You can demonstrate the utility of a distributed representation of the above apple and pear through imagining that the features of the apple start to change along continuums such that it begins to resemble the pear. If the values of it’s parameters in a representational vector continue to change such that it’s appearance becomes identical to the pear, the values of the apple and pear vectors will also be identical.

So now the apple has become a pear. But this is a demonstration that it was never really an apple to begin with. Nor is the pear itself some bounded category. There is no such thing really as an apple or pear. Likewise for any category in reality.

On the back-end of distributed systems, and likewise in the brain, there is no such thing as discrete classes of apple, pear, table or chair.
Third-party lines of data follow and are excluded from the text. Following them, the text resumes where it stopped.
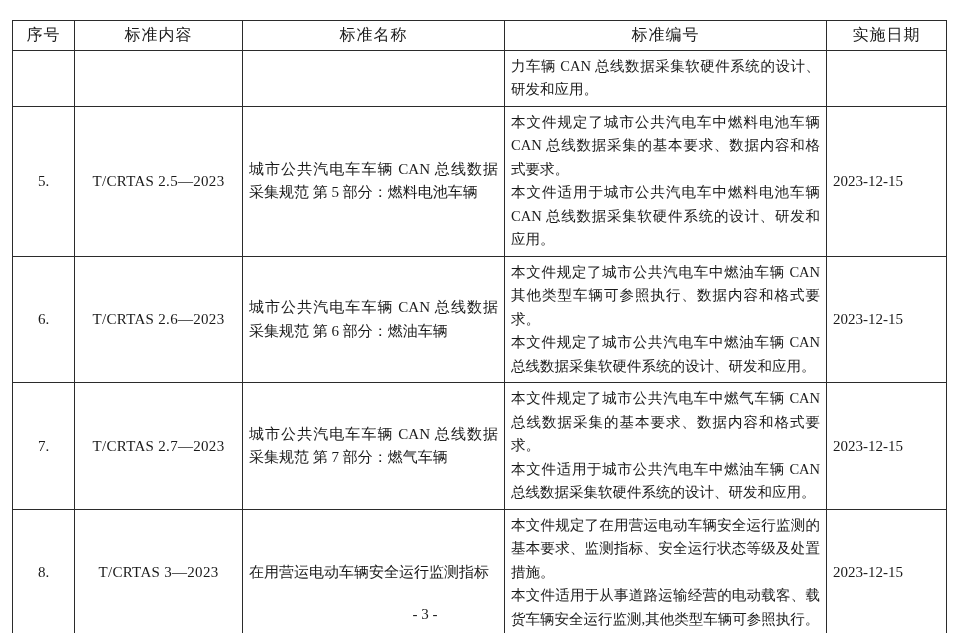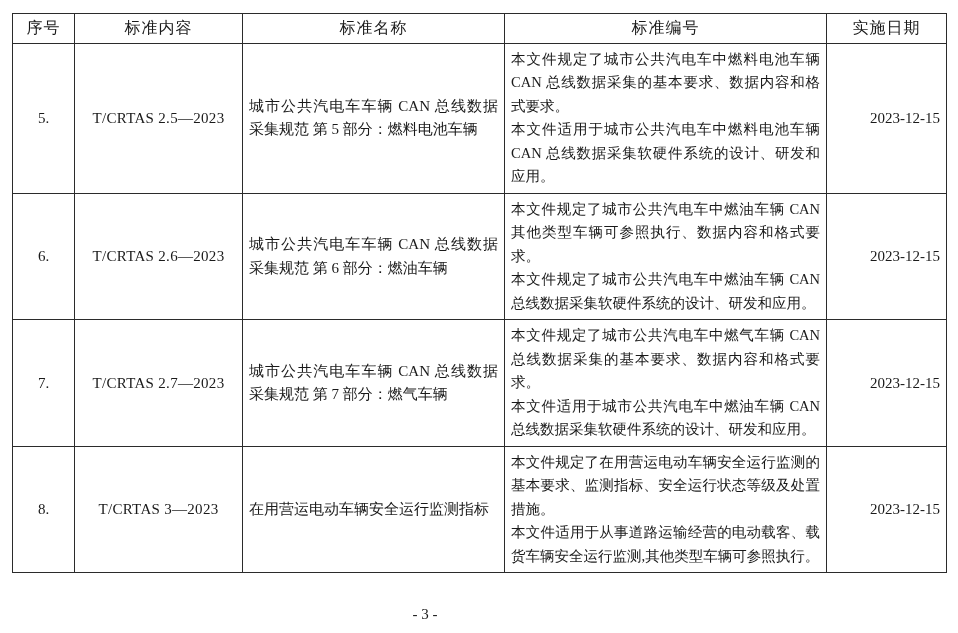--- a/index.html
+++ b/index.html
@@ -20,7 +20,7 @@
     height: 633px;
     position: relative;
     box-sizing: border-box;
-    padding: 13px 12px 0 12px;
+    padding: 20px 12px 0 12px;
   }
   table.std-table {
     border-collapse: collapse;

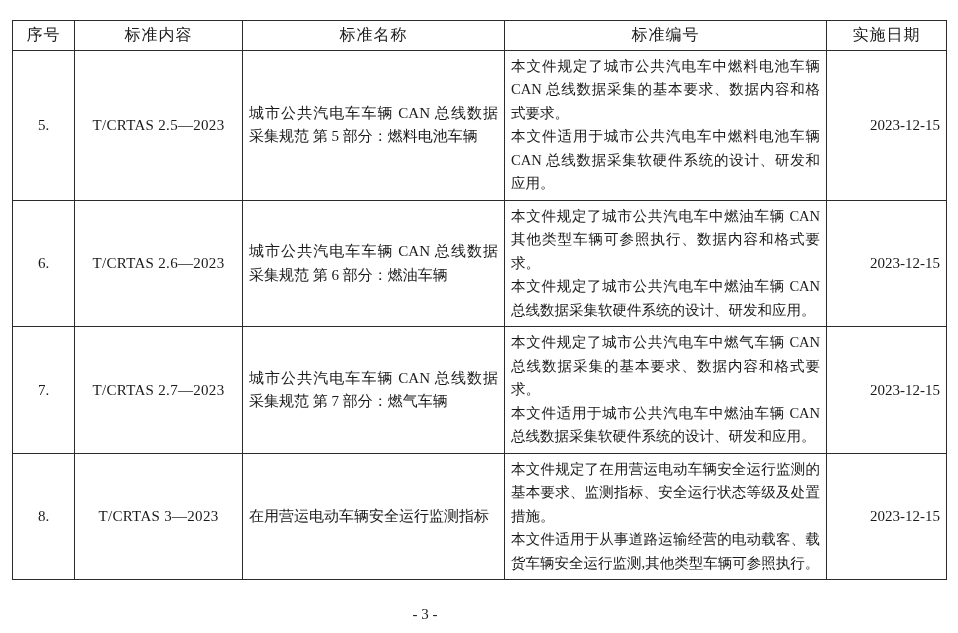--- a/index.html
+++ b/index.html
@@ -128,6 +128,15 @@
     </thead>
     <tbody>
 
+      <tr class="continuation">
+        <td class="cell-no"></td>
+        <td class="cell-code"></td>
+        <td class="cell-name"></td>
+        <td class="cell-content">
+          <p class="content-para">力车辆 CAN 总线数据采集软硬件系统的设计、研发和应用。</p>
+        </td>
+        <td class="cell-date"></td>
+      </tr>
 
       <tr>
         <td class="cell-no">5.</td>

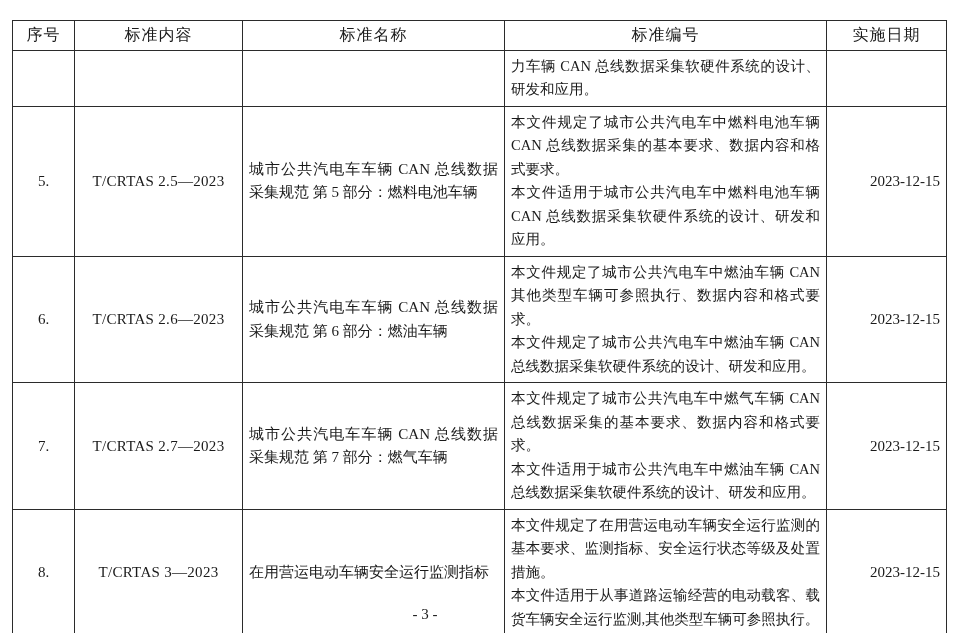--- a/index.html
+++ b/index.html
@@ -74,7 +74,7 @@
     vertical-align: middle;
   }
   td.cell-date {
-    text-align: right;
+    text-align: left;
     font-size: 15px;
     font-family: "Liberation Serif", serif;
   }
There are only these unstructured, distributed representations in many dimensions. The unique combination of these metrics forms the only understanding the system has of differences between real objects.

The figure below demonstrates quantifying personality phenomena in 11 dimensions as a more accurate approximation of truth than simply ‘extrovert’ or ‘introvert’.

Figure 2. Quantifying personality through the use of 11 dimensions (Source: HRPersonality.com)

The counter-intuitive nature of this concept is that the more distributed and unstructured the representation becomes, the less insightful it becomes for a human to perceive. We think what we want to give a machine system is the most insightful answer, so we provide it with the most reduced, 1-dimensional answer. However by doing this you corrupt the system of really understanding the totality of real phenomena.

In order for a system to be general enough to conceive of many objects, and to perform useful operations between these, all representations have to contain the same set of dimensions that any real object will be understood in terms of. The limit of a system’s understanding, in some sense, is the set of dimensions of it’s representational vectors.

You want to be able to represent all objects accurately with the same complete set of dimensions, such that no unique phenomena is represented by a non-unique vector. For example, if [color: 5, utility: 3, social: 6] could mean both a pizza or a tennis ball, the system will have poor understanding. The next step here would be to increase the number of dimensions such that differentiating metrics between a pizza and a tennis ball would emerge.

All objects and phenomena will then be integrated, and the model can then conceive of the possibility of any matter becoming anything else, which is what can occur in reality. Overall, this is consistent with the general aims of scientific theories, which is, broadly, to unify a variety of phenomena under the same continuous mechanisms.